• **WHAT NEEDS TO BE DONE**: In the answer, each line of the listing should appear again unchanged.

⁂

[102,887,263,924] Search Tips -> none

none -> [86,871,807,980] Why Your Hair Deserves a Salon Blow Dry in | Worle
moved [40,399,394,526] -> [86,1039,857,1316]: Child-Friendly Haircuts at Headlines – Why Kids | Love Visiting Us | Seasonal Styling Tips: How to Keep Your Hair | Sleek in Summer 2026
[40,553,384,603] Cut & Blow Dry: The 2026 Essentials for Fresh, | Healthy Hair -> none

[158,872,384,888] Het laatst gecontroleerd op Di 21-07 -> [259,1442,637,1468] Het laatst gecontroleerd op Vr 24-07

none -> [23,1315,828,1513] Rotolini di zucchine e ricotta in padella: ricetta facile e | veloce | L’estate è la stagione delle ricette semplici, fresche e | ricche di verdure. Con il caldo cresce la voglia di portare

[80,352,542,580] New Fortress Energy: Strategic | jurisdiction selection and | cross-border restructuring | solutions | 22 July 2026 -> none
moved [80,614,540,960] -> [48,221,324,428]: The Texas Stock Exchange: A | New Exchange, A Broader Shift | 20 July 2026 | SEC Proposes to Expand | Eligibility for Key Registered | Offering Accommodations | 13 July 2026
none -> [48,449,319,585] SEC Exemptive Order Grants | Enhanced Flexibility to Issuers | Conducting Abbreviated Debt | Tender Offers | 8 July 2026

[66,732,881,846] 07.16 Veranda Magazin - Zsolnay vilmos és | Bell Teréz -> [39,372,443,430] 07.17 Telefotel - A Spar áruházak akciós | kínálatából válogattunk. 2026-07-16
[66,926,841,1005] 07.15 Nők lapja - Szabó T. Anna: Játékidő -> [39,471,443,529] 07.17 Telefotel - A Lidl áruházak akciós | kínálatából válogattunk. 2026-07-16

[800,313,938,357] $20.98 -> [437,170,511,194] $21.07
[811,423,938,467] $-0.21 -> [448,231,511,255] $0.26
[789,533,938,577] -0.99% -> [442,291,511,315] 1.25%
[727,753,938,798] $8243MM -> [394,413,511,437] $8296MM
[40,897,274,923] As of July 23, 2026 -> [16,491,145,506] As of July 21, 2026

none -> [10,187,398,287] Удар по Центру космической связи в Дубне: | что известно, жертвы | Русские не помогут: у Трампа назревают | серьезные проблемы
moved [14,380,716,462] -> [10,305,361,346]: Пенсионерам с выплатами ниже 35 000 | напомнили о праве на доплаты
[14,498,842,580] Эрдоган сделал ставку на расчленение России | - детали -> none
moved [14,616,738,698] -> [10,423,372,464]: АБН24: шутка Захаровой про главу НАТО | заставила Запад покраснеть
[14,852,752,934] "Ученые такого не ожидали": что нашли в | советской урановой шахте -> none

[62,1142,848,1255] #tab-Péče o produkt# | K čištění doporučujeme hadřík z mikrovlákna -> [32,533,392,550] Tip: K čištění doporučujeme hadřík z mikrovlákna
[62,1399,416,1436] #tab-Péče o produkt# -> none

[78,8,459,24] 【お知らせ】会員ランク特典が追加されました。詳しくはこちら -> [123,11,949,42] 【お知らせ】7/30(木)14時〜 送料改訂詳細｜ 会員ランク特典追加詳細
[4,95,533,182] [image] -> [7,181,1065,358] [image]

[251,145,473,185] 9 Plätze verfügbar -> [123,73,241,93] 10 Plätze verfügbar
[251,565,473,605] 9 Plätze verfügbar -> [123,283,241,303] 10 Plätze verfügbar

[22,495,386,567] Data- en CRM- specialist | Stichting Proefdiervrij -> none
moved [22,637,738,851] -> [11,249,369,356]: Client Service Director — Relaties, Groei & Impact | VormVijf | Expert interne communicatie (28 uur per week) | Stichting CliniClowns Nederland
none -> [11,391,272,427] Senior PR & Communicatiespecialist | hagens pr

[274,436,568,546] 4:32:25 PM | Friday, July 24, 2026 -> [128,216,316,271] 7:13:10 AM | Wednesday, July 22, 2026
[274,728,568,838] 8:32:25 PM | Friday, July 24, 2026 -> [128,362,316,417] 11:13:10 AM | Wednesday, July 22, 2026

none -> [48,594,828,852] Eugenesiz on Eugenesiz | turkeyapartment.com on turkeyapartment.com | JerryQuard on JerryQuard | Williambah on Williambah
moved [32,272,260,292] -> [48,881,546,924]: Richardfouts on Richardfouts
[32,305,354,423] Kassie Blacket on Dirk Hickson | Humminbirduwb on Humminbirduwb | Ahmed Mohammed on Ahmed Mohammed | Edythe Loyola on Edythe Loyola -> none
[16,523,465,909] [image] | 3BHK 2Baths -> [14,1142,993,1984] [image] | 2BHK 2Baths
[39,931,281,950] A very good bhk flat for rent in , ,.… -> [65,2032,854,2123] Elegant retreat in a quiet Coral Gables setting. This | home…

⁂

• **TASK OUTPUT**:
[102,887,263,924] Search Tips -> none

none -> [86,871,807,980] Why Your Hair Deserves a Salon Blow Dry in | Worle
moved [40,399,394,526] -> [86,1039,857,1316]: Child-Friendly Haircuts at Headlines – Why Kids | Love Visiting Us | Seasonal Styling Tips: How to Keep Your Hair | Sleek in Summer 2026
[40,553,384,603] Cut & Blow Dry: The 2026 Essentials for Fresh, | Healthy Hair -> none

[158,872,384,888] Het laatst gecontroleerd op Di 21-07 -> [259,1442,637,1468] Het laatst gecontroleerd op Vr 24-07

none -> [23,1315,828,1513] Rotolini di zucchine e ricotta in padella: ricetta facile e | veloce | L’estate è la stagione delle ricette semplici, fresche e | ricche di verdure. Con il caldo cresce la voglia di portare

[80,352,542,580] New Fortress Energy: Strategic | jurisdiction selection and | cross-border restructuring | solutions | 22 July 2026 -> none
moved [80,614,540,960] -> [48,221,324,428]: The Texas Stock Exchange: A | New Exchange, A Broader Shift | 20 July 2026 | SEC Proposes to Expand | Eligibility for Key Registered | Offering Accommodations | 13 July 2026
none -> [48,449,319,585] SEC Exemptive Order Grants | Enhanced Flexibility to Issuers | Conducting Abbreviated Debt | Tender Offers | 8 July 2026

[66,732,881,846] 07.16 Veranda Magazin - Zsolnay vilmos és | Bell Teréz -> [39,372,443,430] 07.17 Telefotel - A Spar áruházak akciós | kínálatából válogattunk. 2026-07-16
[66,926,841,1005] 07.15 Nők lapja - Szabó T. Anna: Játékidő -> [39,471,443,529] 07.17 Telefotel - A Lidl áruházak akciós | kínálatából válogattunk. 2026-07-16

[800,313,938,357] $20.98 -> [437,170,511,194] $21.07
[811,423,938,467] $-0.21 -> [448,231,511,255] $0.26
[789,533,938,577] -0.99% -> [442,291,511,315] 1.25%
[727,753,938,798] $8243MM -> [394,413,511,437] $8296MM
[40,897,274,923] As of July 23, 2026 -> [16,491,145,506] As of July 21, 2026

none -> [10,187,398,287] Удар по Центру космической связи в Дубне: | что известно, жертвы | Русские не помогут: у Трампа назревают | серьезные проблемы
moved [14,380,716,462] -> [10,305,361,346]: Пенсионерам с выплатами ниже 35 000 | напомнили о праве на доплаты
[14,498,842,580] Эрдоган сделал ставку на расчленение России | - детали -> none
moved [14,616,738,698] -> [10,423,372,464]: АБН24: шутка Захаровой про главу НАТО | заставила Запад покраснеть
[14,852,752,934] "Ученые такого не ожидали": что нашли в | советской урановой шахте -> none

[62,1142,848,1255] #tab-Péče o produkt# | K čištění doporučujeme hadřík z mikrovlákna -> [32,533,392,550] Tip: K čištění doporučujeme hadřík z mikrovlákna
[62,1399,416,1436] #tab-Péče o produkt# -> none

[78,8,459,24] 【お知らせ】会員ランク特典が追加されました。詳しくはこちら -> [123,11,949,42] 【お知らせ】7/30(木)14時〜 送料改訂詳細｜ 会員ランク特典追加詳細
[4,95,533,182] [image] -> [7,181,1065,358] [image]

[251,145,473,185] 9 Plätze verfügbar -> [123,73,241,93] 10 Plätze verfügbar
[251,565,473,605] 9 Plätze verfügbar -> [123,283,241,303] 10 Plätze verfügbar

[22,495,386,567] Data- en CRM- specialist | Stichting Proefdiervrij -> none
moved [22,637,738,851] -> [11,249,369,356]: Client Service Director — Relaties, Groei & Impact | VormVijf | Expert interne communicatie (28 uur per week) | Stichting CliniClowns Nederland
none -> [11,391,272,427] Senior PR & Communicatiespecialist | hagens pr

[274,436,568,546] 4:32:25 PM | Friday, July 24, 2026 -> [128,216,316,271] 7:13:10 AM | Wednesday, July 22, 2026
[274,728,568,838] 8:32:25 PM | Friday, July 24, 2026 -> [128,362,316,417] 11:13:10 AM | Wednesday, July 22, 2026

none -> [48,594,828,852] Eugenesiz on Eugenesiz | turkeyapartment.com on turkeyapartment.com | JerryQuard on JerryQuard | Williambah on Williambah
moved [32,272,260,292] -> [48,881,546,924]: Richardfouts on Richardfouts
[32,305,354,423] Kassie Blacket on Dirk Hickson | Humminbirduwb on Humminbirduwb | Ahmed Mohammed on Ahmed Mohammed | Edythe Loyola on Edythe Loyola -> none
[16,523,465,909] [image] | 3BHK 2Baths -> [14,1142,993,1984] [image] | 2BHK 2Baths
[39,931,281,950] A very good bhk flat for rent in , ,.… -> [65,2032,854,2123] Elegant retreat in a quiet Coral Gables setting. This | home…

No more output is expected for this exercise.